Re: [PATCH], PR target/81550, Rewrite PowerPC loop_align test so it still tests the original target hook

2018-01-24 Thread Segher Boessenkool
On Wed, Jan 24, 2018 at 05:00:39PM -0500, Michael Meissner wrote:
> Replacing 'int' with 'unsigned long' allows the test to succeed once again.  I
> have checked this on a big endian power8 (both 32-bit and 64-bit) and on a
> little endian power8 (64-bit only), and it passes in all three environments.
> Can I install this on the trunk?

Yes, this is.  Please install on trunk.  Thanks!


Segher


> [gcc/testsuite]
> 2018-01-24  Michael Meissner  
> 
>   PR target/81550
>   * gcc.target/powerpc/loop_align.c: Use unsigned long for the loop
>   index instead of int, which allows IVOPTs to properly optimize the
>   loop.


Re: [PATCH], PR target/81550, Rewrite PowerPC loop_align test so it still tests the original target hook

2018-01-24 Thread Segher Boessenkool
On Wed, Jan 24, 2018 at 03:19:00PM -0500, Michael Meissner wrote:
> On Wed, Jan 24, 2018 at 12:35:38PM -0600, Segher Boessenkool wrote:
> > Although, hrm, in your patch you also change "int i" to "long i"; that
> > alone seems to be enough to fix everything?  Could you check that please?
> 
> Changing i and n to either 'long' or 'long unsigned' makes the test work.
> 
> It is interesting that -mcpu=power7 -mbig does not seem to be able to create
> LFDU and STFDU, but either setting cpu to power8/power9 or setting -mbig to
> -mlittle or -m32 it can generate those instructions.

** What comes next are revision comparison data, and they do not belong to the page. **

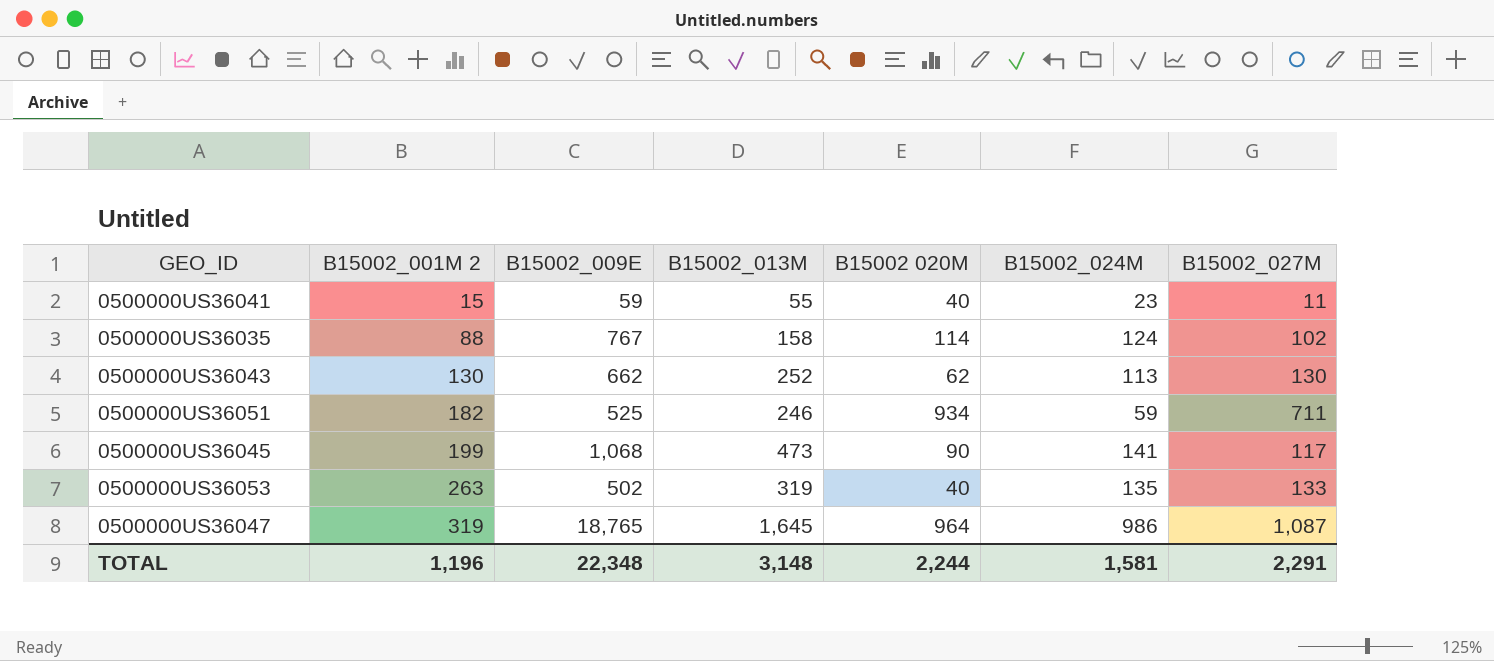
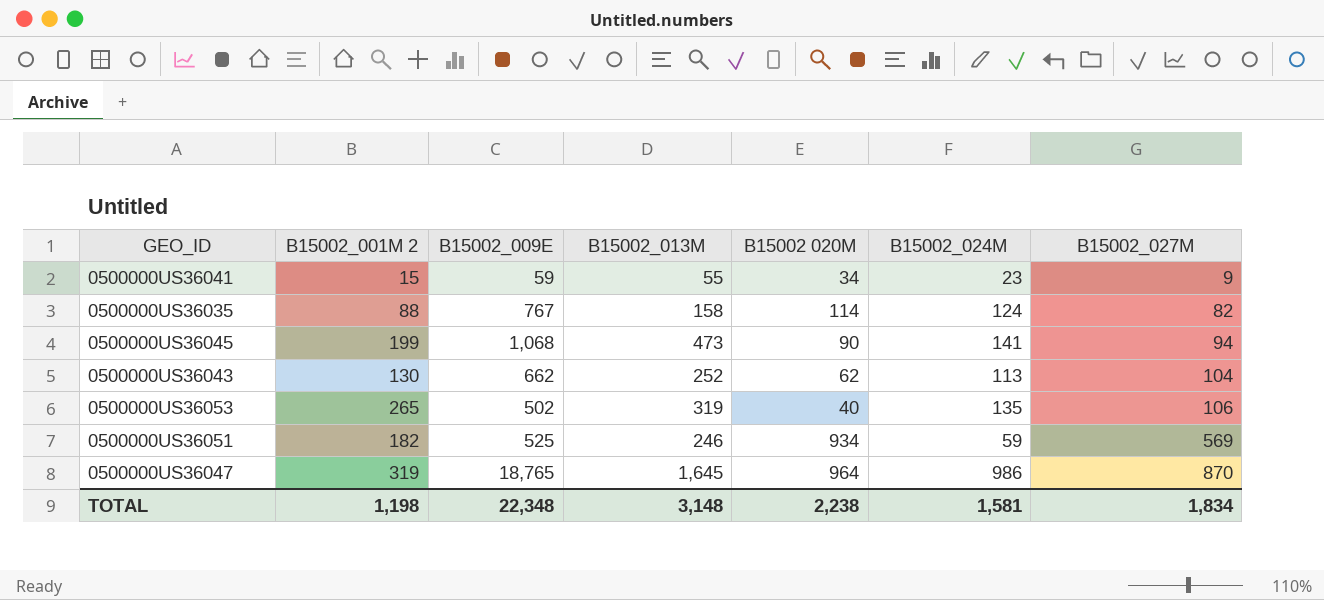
row order: B15002_001M 2 ascending -> B15002_027M ascending
0500000US36041 | B15002 020M: 40 -> 34
0500000US36041 | B15002_027M: 11 -> 9
0500000US36035 | B15002_027M: 102 -> 82
0500000US36045 | B15002_027M: 117 -> 94
0500000US36043 | B15002_027M: 130 -> 104
0500000US36053 | B15002_001M 2: 263 -> 265
0500000US36053 | B15002_027M: 133 -> 106
0500000US36051 | B15002_027M: 711 -> 569
0500000US36047 | B15002_027M: 1,087 -> 870
TOTAL | B15002_001M 2: 1,196 -> 1,198
TOTAL | B15002 020M: 2,244 -> 2,238
TOTAL | B15002_027M: 2,291 -> 1,834

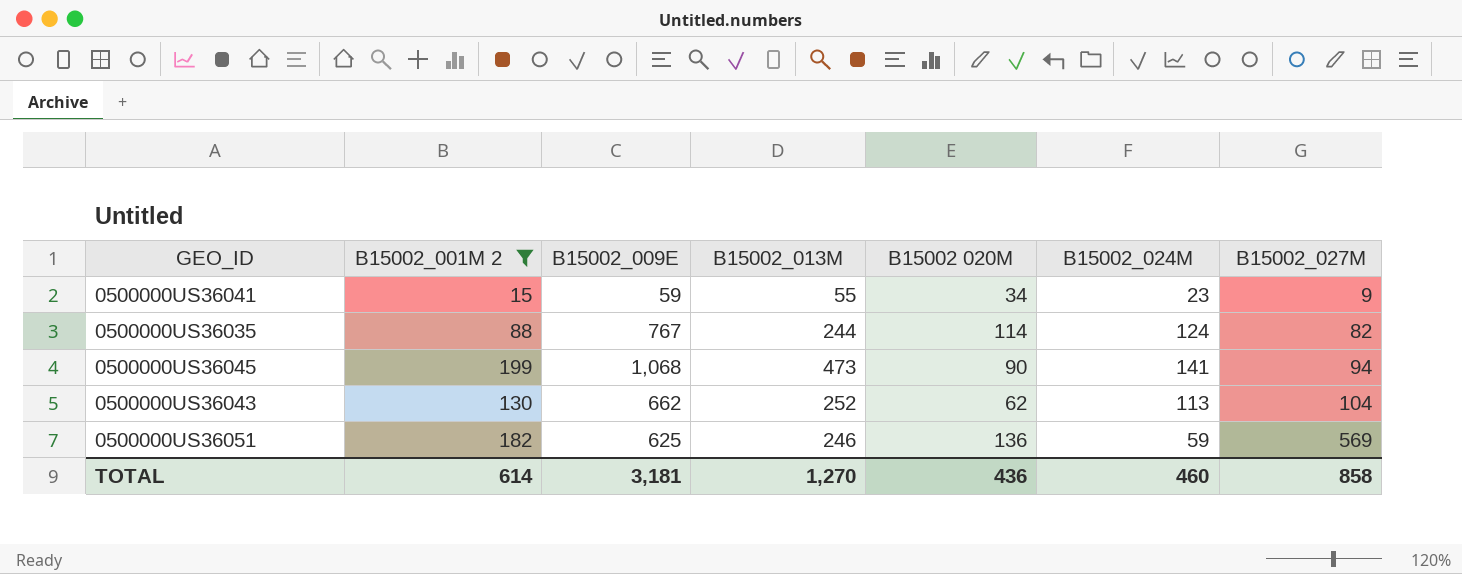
filter: none -> B15002_001M 2 <= 199
0500000US36035 | B15002_013M: 158 -> 244
0500000US36051 | B15002_009E: 525 -> 625
0500000US36051 | B15002 020M: 934 -> 136
TOTAL | B15002_001M 2: 1,198 -> 614
TOTAL | B15002_009E: 22,348 -> 3,181
TOTAL | B15002_013M: 3,148 -> 1,270
TOTAL | B15002 020M: 2,238 -> 436
TOTAL | B15002_024M: 1,581 -> 460
TOTAL | B15002_027M: 1,834 -> 858

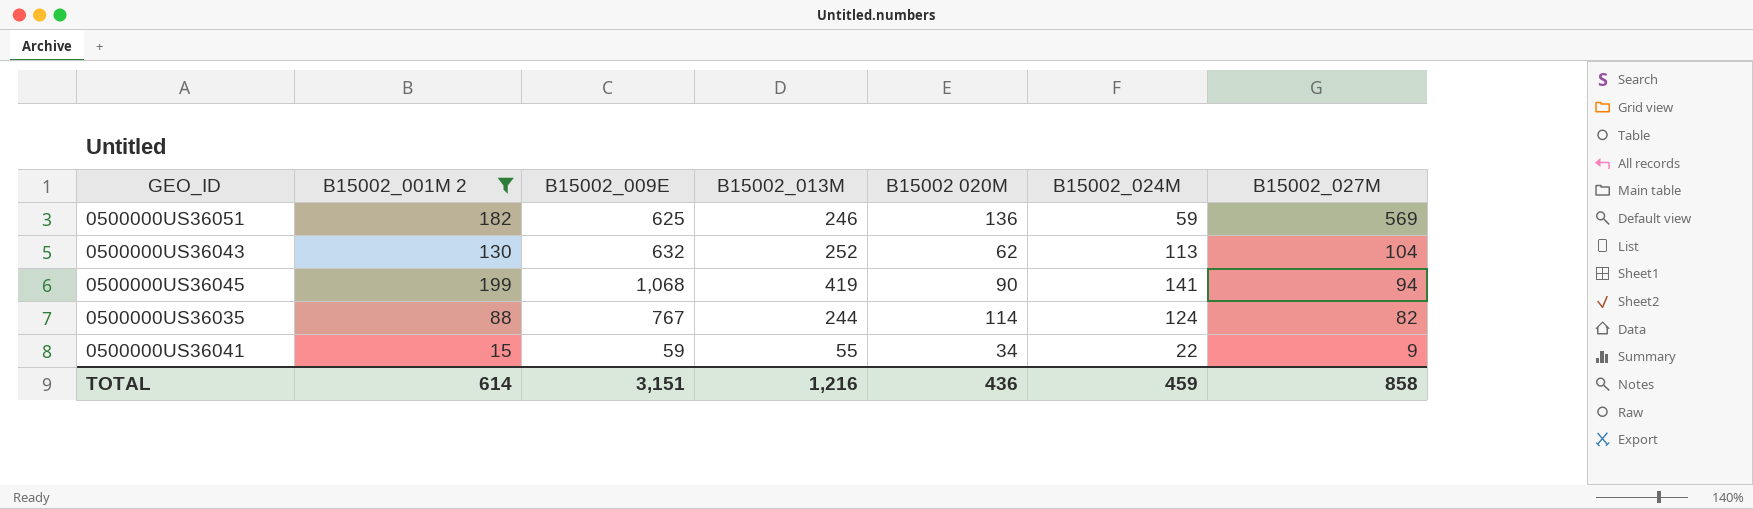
row order: B15002_027M ascending -> B15002_027M descending
0500000US36043 | B15002_009E: 662 -> 632
0500000US36045 | B15002_013M: 473 -> 419
0500000US36041 | B15002_024M: 23 -> 22
TOTAL | B15002_009E: 3,181 -> 3,151
TOTAL | B15002_013M: 1,270 -> 1,216
TOTAL | B15002_024M: 460 -> 459

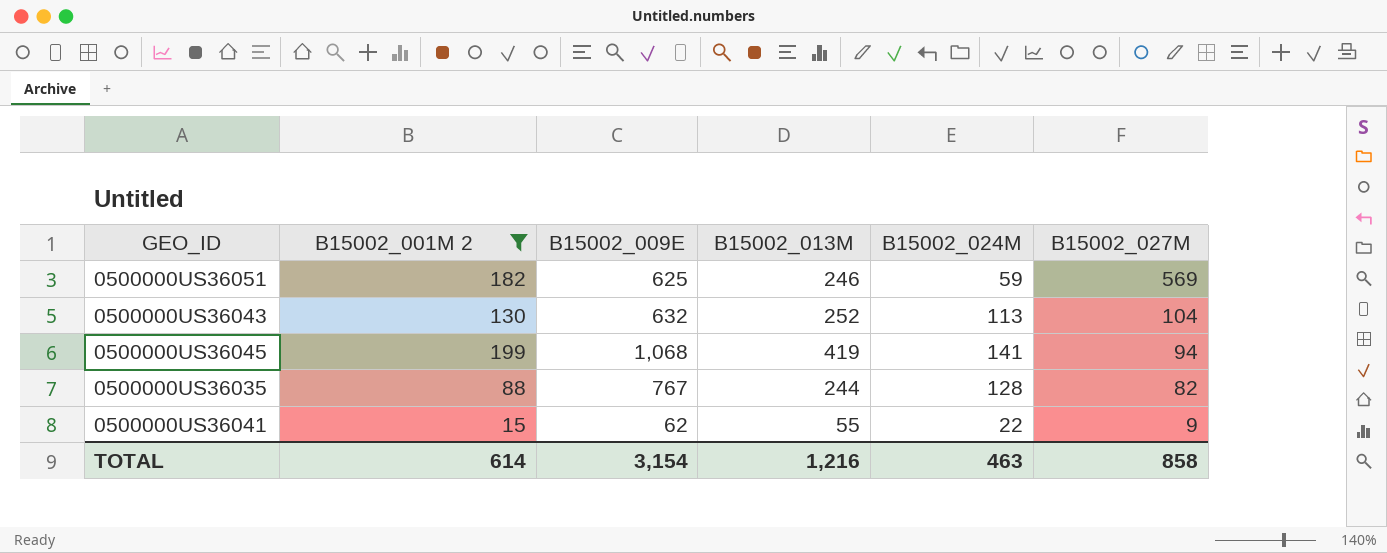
column B15002 020M | position: 5 -> none
0500000US36035 | B15002_024M: 124 -> 128
0500000US36041 | B15002_009E: 59 -> 62
TOTAL | B15002_009E: 3,151 -> 3,154
TOTAL | B15002_024M: 459 -> 463

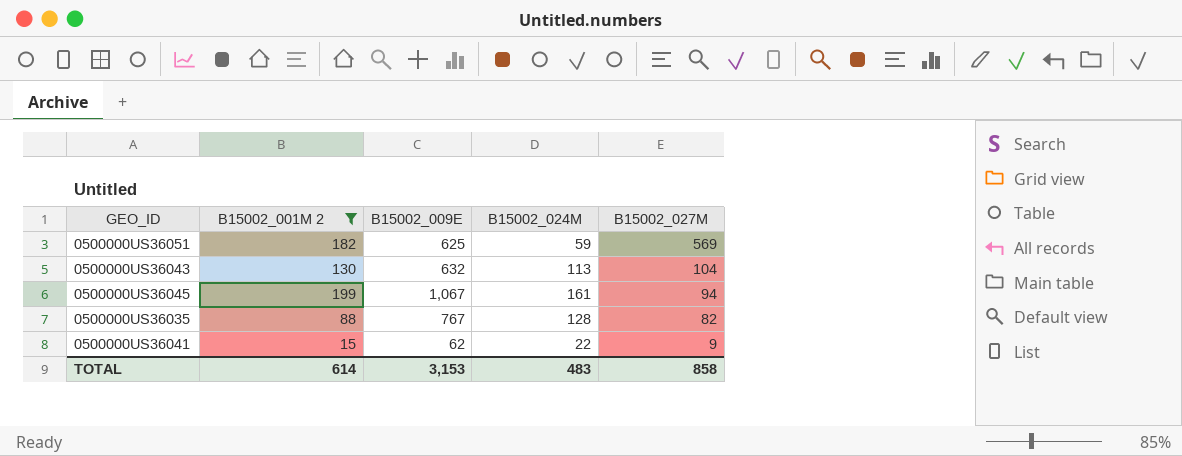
column B15002_013M | position: 4 -> none
0500000US36045 | B15002_009E: 1,068 -> 1,067
0500000US36045 | B15002_024M: 141 -> 161
TOTAL | B15002_009E: 3,154 -> 3,153
TOTAL | B15002_024M: 463 -> 483

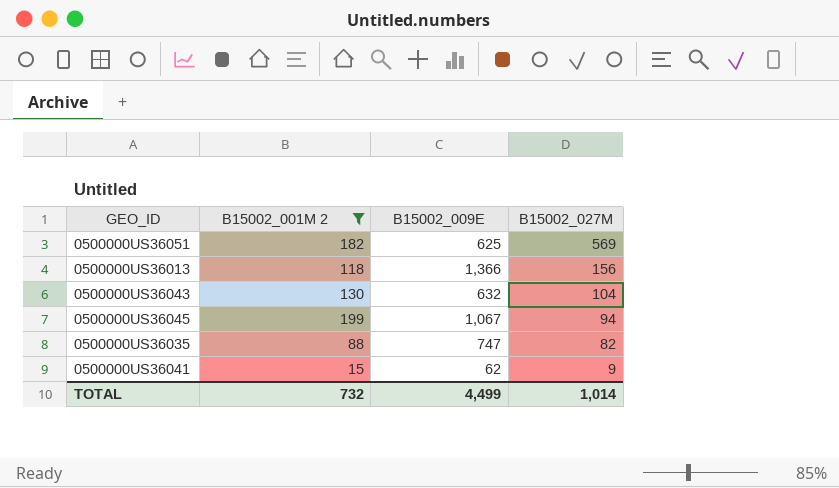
column B15002_024M | position: 4 -> none
row 0500000US36013: none -> 118 | 1,366 | 156
0500000US36035 | B15002_009E: 767 -> 747
TOTAL | B15002_001M 2: 614 -> 732
TOTAL | B15002_009E: 3,153 -> 4,499
TOTAL | B15002_027M: 858 -> 1,014

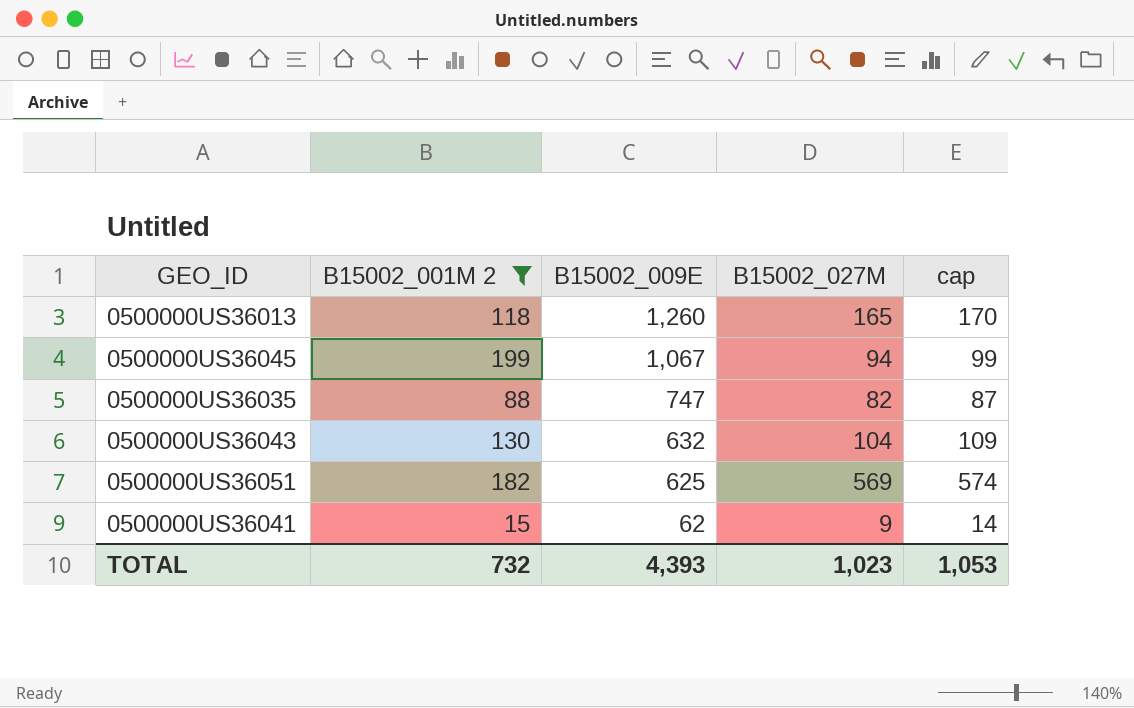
row order: B15002_027M descending -> B15002_009E descending
column cap | formula: none -> [B15002_027M] + 5
0500000US36013 | B15002_009E: 1,366 -> 1,260
0500000US36013 | B15002_027M: 156 -> 165
TOTAL | B15002_009E: 4,499 -> 4,393
TOTAL | B15002_027M: 1,014 -> 1,023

Yeah, dunno...  I suspect we have some target costs a bit wrong,
influencing the ivopts etc. decisions.

The auto_inc_dec pass says (-mcpu=power7 -mabi=elfv2 -mbig):

   23: r147:DF=[r126:DI]
found mem(23) *(r[126]+0)
trying SIMPLE_PRE_INC
cost failure old=16 new=408

(where -mlittle thinks it is fine; does not say what costs, but the 408
for -mbig looks suspicious of course -- sounds like the call to
rs6000_slow_unaligned_access in rs6000_rtx_costs misfired.  Yet another
reason to use insn_cost instead ;-) )


Segher


Re: [PATCH], PR target/81550, Rewrite PowerPC loop_align test so it still tests the original target hook

2018-01-24 Thread Michael Meissner
On Wed, Jan 24, 2018 at 12:35:38PM -0600, Segher Boessenkool wrote:
> Hi!
> 
> On Wed, Jan 24, 2018 at 12:27:55AM -0500, Michael Meissner wrote:
> > 
> > As Segher and I were discussing over private IRC, the root cause of this 
> > bug is
> > the compiler no long generates the BDNZ instruction for a count down loop,
> > instead it decrements the index in a GPR and does a branch/comparison on it.
> 
> Yes, ivopts makes a bad decision (it uses stride 8 for all IVs, it should
> keep one with stride -1 for the loop counter, for optimal code; it also
> does three separate increments for the three memory accesses, which is
> a bit excessive here).
> 
> > In doing so, it now unrolls the loop twice, and and the resulting loop is 
> > too
> > big for the target hook TARGET_ASM_LOOP_ALIGN_MAX_SKIP.  This means the loop
> > isn't aligned to a 32 byte boundary.
> 
> It's not really unrolling, it is bb-reorder copying an RTL block.  However,
> even if you disable it you still get 9 insns on some configurations, so
> your patch does not hide the problem :-(
> 
> Although, hrm, in your patch you also change "int i" to "long i"; that
> alone seems to be enough to fix everything?  Could you check that please?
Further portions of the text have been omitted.